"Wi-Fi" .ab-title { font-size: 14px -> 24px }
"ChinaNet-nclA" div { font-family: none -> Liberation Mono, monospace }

==

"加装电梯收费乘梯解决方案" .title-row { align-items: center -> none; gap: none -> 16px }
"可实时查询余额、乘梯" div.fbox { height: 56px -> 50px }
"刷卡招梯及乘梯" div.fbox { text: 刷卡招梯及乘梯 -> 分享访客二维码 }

Instructions for the task: In the entries above, restate word for word the lines between the one holding "align-items: center ->" and the one holding "text: 刷卡招梯及乘梯 ->", inclusive, and nothing besides.

Task output:
"加装电梯收费乘梯解决方案" .title-row { align-items: center -> none; gap: none -> 16px }
"可实时查询余额、乘梯" div.fbox { height: 56px -> 50px }
"刷卡招梯及乘梯" div.fbox { text: 刷卡招梯及乘梯 -> 分享访客二维码 }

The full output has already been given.